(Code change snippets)

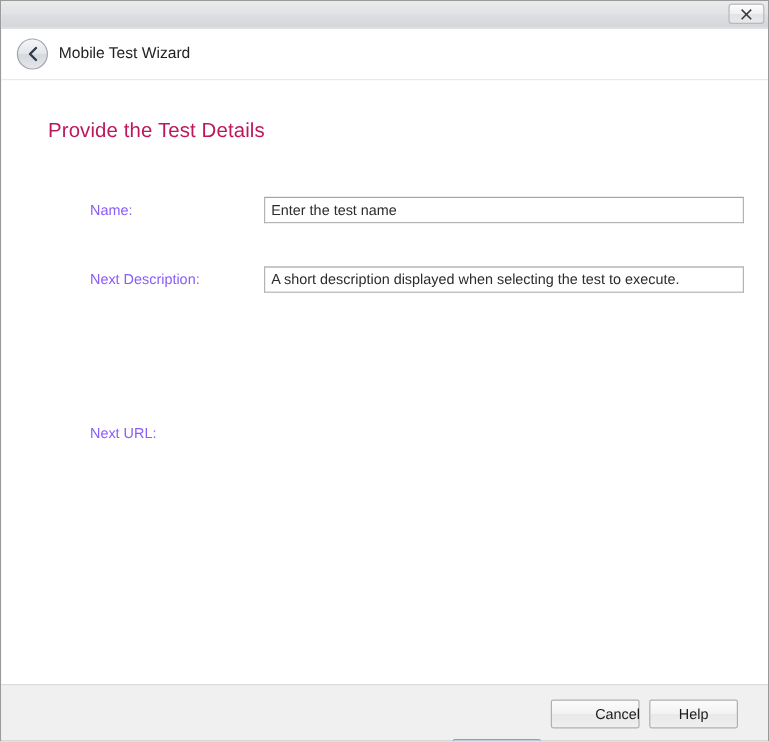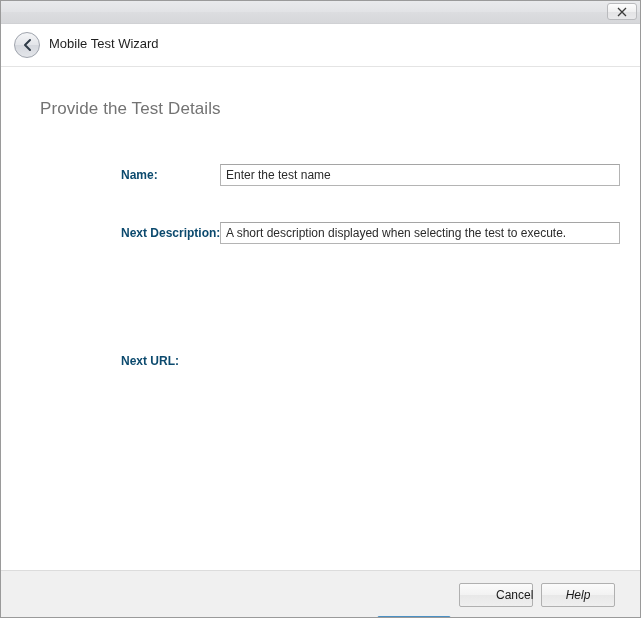--- a/index.html
+++ b/index.html
@@ -72,38 +72,37 @@
   .content {
     position: relative;
     height: 503px;
     background: #ffffff;
   }
   .page-heading {
     position: absolute;
     left: 39px;
     top: 32px;
     font-size: 17px;
-    color: #737373;
+    color: #be185d;
     letter-spacing: 0.1px;
   }
   .field-row {
     position: absolute;
     left: 0;
     width: 100%;
     height: 24px;
   }
   .field-label {
     position: absolute;
     left: 74px;
     top: 0;
     font-size: 12px;
-    font-weight: bold;
-    color: #0c4a6e;
+    font-weight: normal;
+    color: #8b5cf6;
     line-height: 22px;
-    margin-left: 46px;
   }
   .field-input {
     position: absolute;
     left: 219px;
     top: 0;
     width: 400px;
     height: 22px;
     box-sizing: border-box;
     border: 1px solid #b4b4b4;
     border-top-color: #a5a5a5;
@@ -143,21 +142,21 @@
     margin-top: 33px;
   }
   .btn-next .inner {
     display: block;
     margin: 1px;
     height: 20px;
     line-height: 20px;
     border: 1px dotted #9aa3ab;
   }
   .btn-cancel { left: 458px; width: 74px; padding-left: 36px; }
-  .btn-help { left: 540px; width: 74px; font-style: italic; }
+  .btn-help { left: 540px; width: 74px; }
 </style>
 </head>
 <body>
 
 <div class="window">
 
   <div class="titlebar">
     <div class="close-btn">
       <span>
         <svg width="10" height="10" viewBox="0 0 10 10" aria-hidden="true">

→ **Task directions**
Keep the pictures out and transcribe the entries exactly.

→ **Result of the task**
--- a/index.html
+++ b/index.html
@@ -72,38 +72,37 @@
   .content {
     position: relative;
     height: 503px;
     background: #ffffff;
   }
   .page-heading {
     position: absolute;
     left: 39px;
     top: 32px;
     font-size: 17px;
-    color: #737373;
+    color: #be185d;
     letter-spacing: 0.1px;
   }
   .field-row {
     position: absolute;
     left: 0;
     width: 100%;
     height: 24px;
   }
   .field-label {
     position: absolute;
     left: 74px;
     top: 0;
     font-size: 12px;
-    font-weight: bold;
-    color: #0c4a6e;
+    font-weight: normal;
+    color: #8b5cf6;
     line-height: 22px;
-    margin-left: 46px;
   }
   .field-input {
     position: absolute;
     left: 219px;
     top: 0;
     width: 400px;
     height: 22px;
     box-sizing: border-box;
     border: 1px solid #b4b4b4;
     border-top-color: #a5a5a5;
@@ -143,21 +142,21 @@
     margin-top: 33px;
   }
   .btn-next .inner {
     display: block;
     margin: 1px;
     height: 20px;
     line-height: 20px;
     border: 1px dotted #9aa3ab;
   }
   .btn-cancel { left: 458px; width: 74px; padding-left: 36px; }
-  .btn-help { left: 540px; width: 74px; font-style: italic; }
+  .btn-help { left: 540px; width: 74px; }
 </style>
 </head>
 <body>
 
 <div class="window">
 
   <div class="titlebar">
     <div class="close-btn">
       <span>
         <svg width="10" height="10" viewBox="0 0 10 10" aria-hidden="true">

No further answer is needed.